- **Exercise description**: Below are the records; collect from them each line containing the string "shipping".

====================

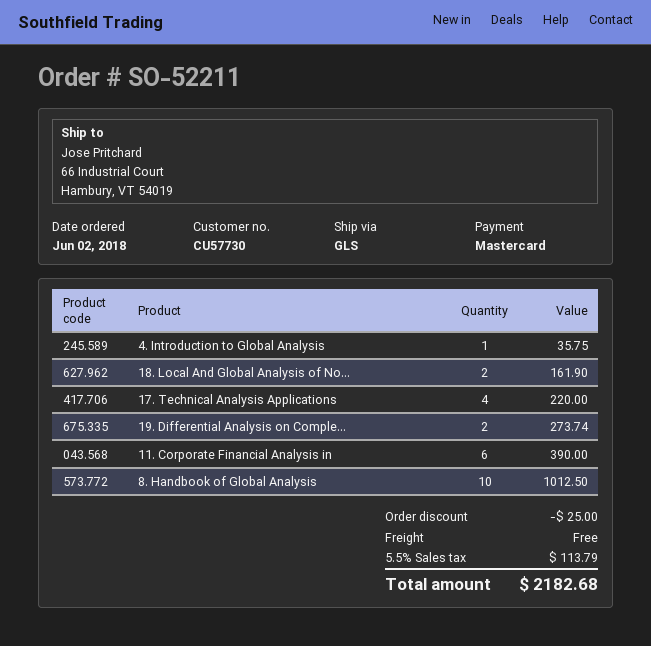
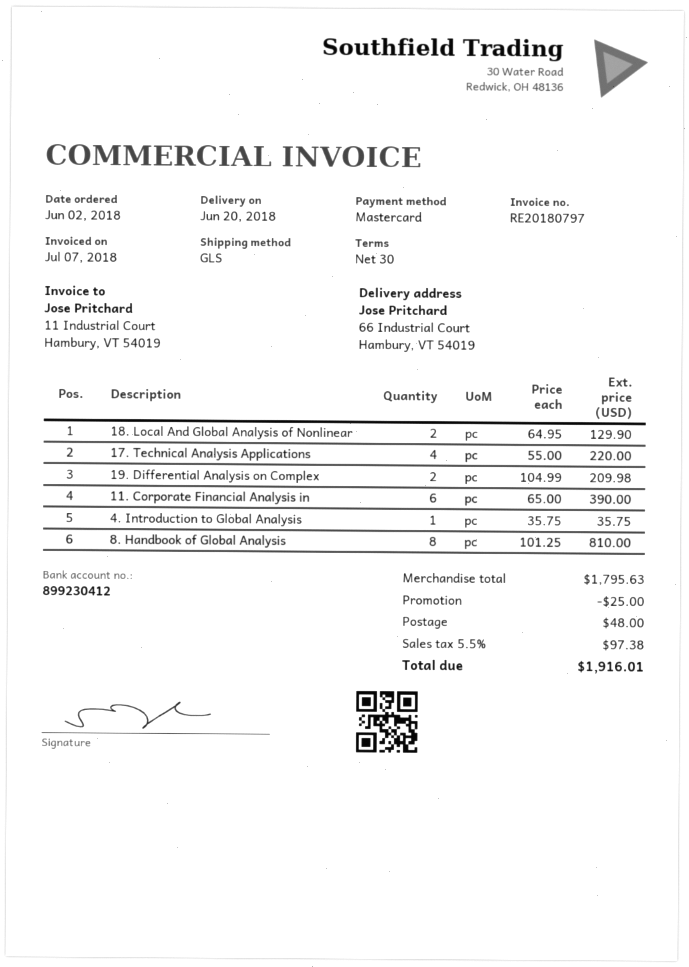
18. Local And Global Analysis of No...: 2 for 161.90 -> 2 for 129.90
19. Differential Analysis on Comple...: 2 for 273.74 -> 2 for 209.98
8. Handbook of Global Analysis: 10 for 1012.50 -> 8 for 810.00
shipping: 0.00 -> 48.00
tax: 5.5% = 113.79 -> 5.5% = 97.38
total: 2182.68 -> 1916.01

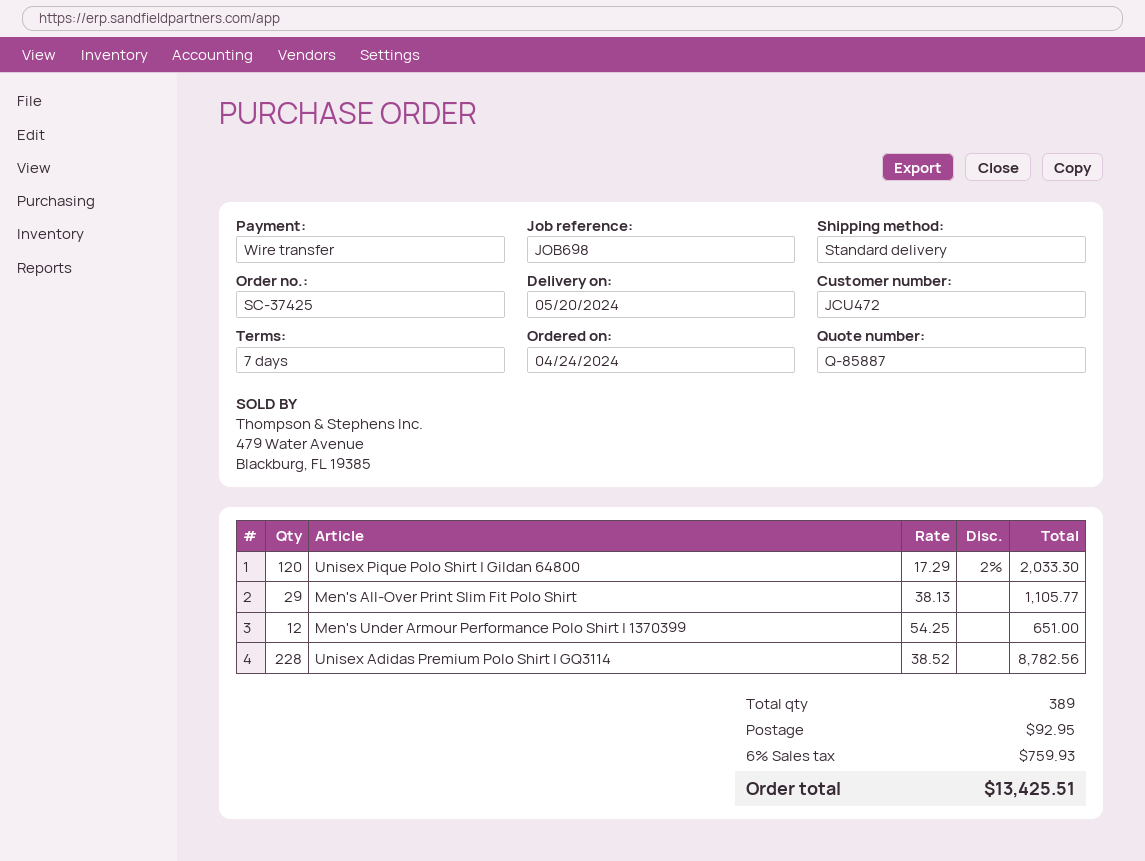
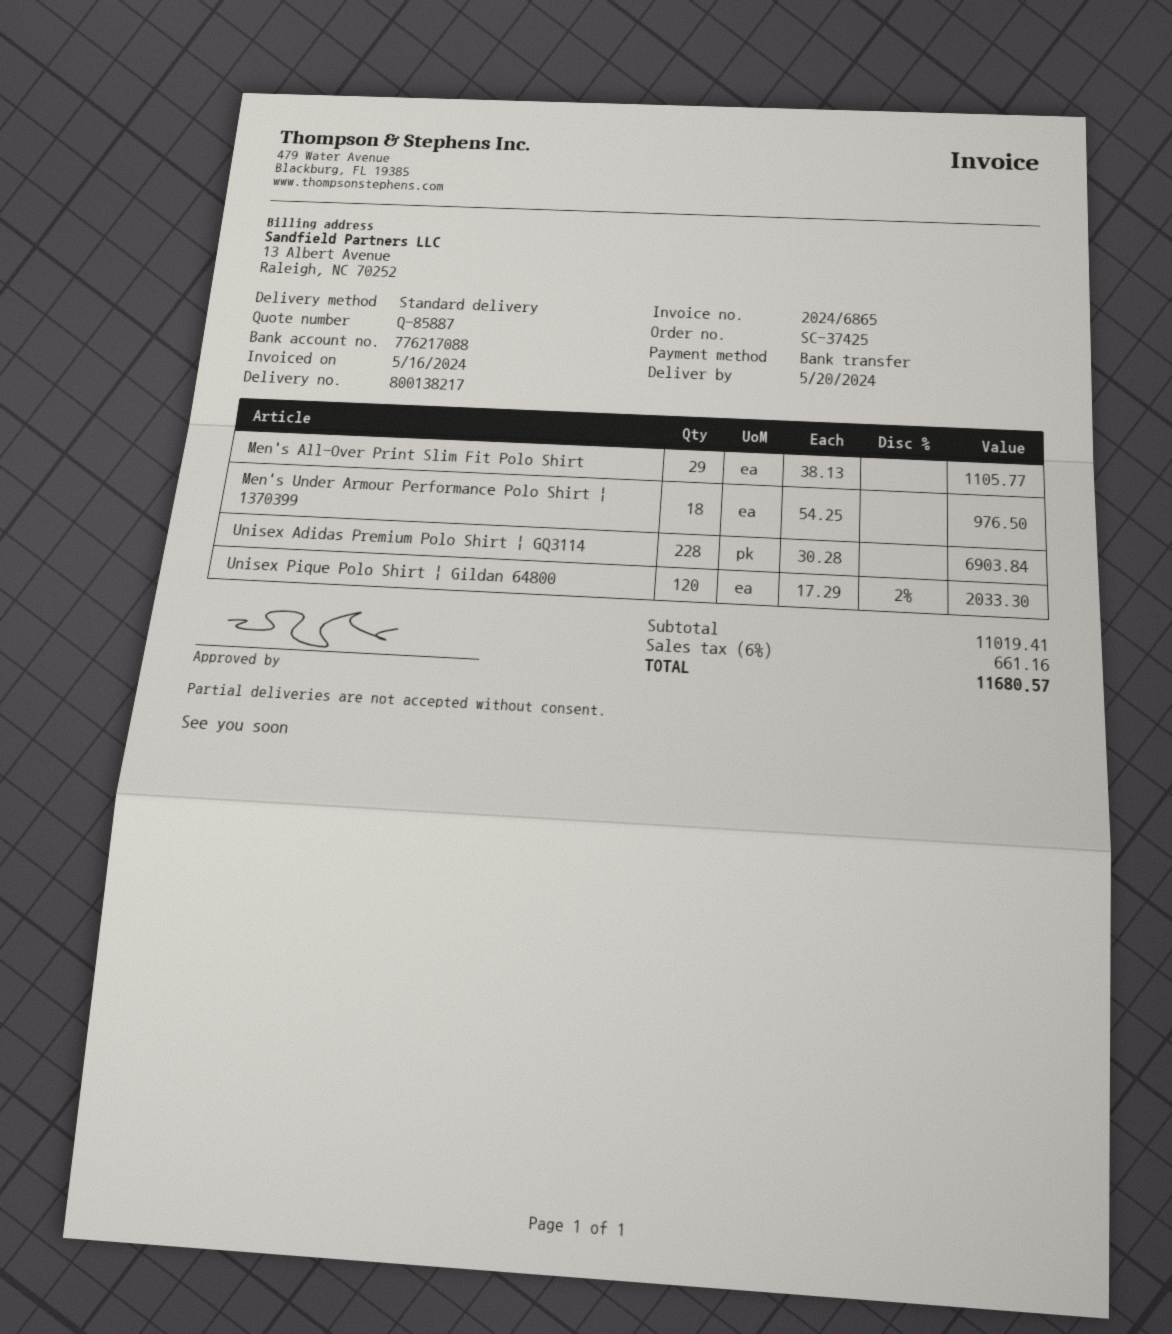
Men's Under Armour Performance Polo Shirt | 1370399: 12 x 54.25 = 651.00 -> 18 x 54.25 = 976.50
Unisex Adidas Premium Polo Shirt | GQ3114: 228 x 38.52 = 8782.56 -> 228 x 30.28 = 6903.84
shipping: 92.95 -> none
tax: 6% = 759.93 -> 6% = 661.16
total: 13425.51 -> 11680.57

====================

- **Task solution**:
shipping: 0.00 -> 48.00
shipping: 92.95 -> none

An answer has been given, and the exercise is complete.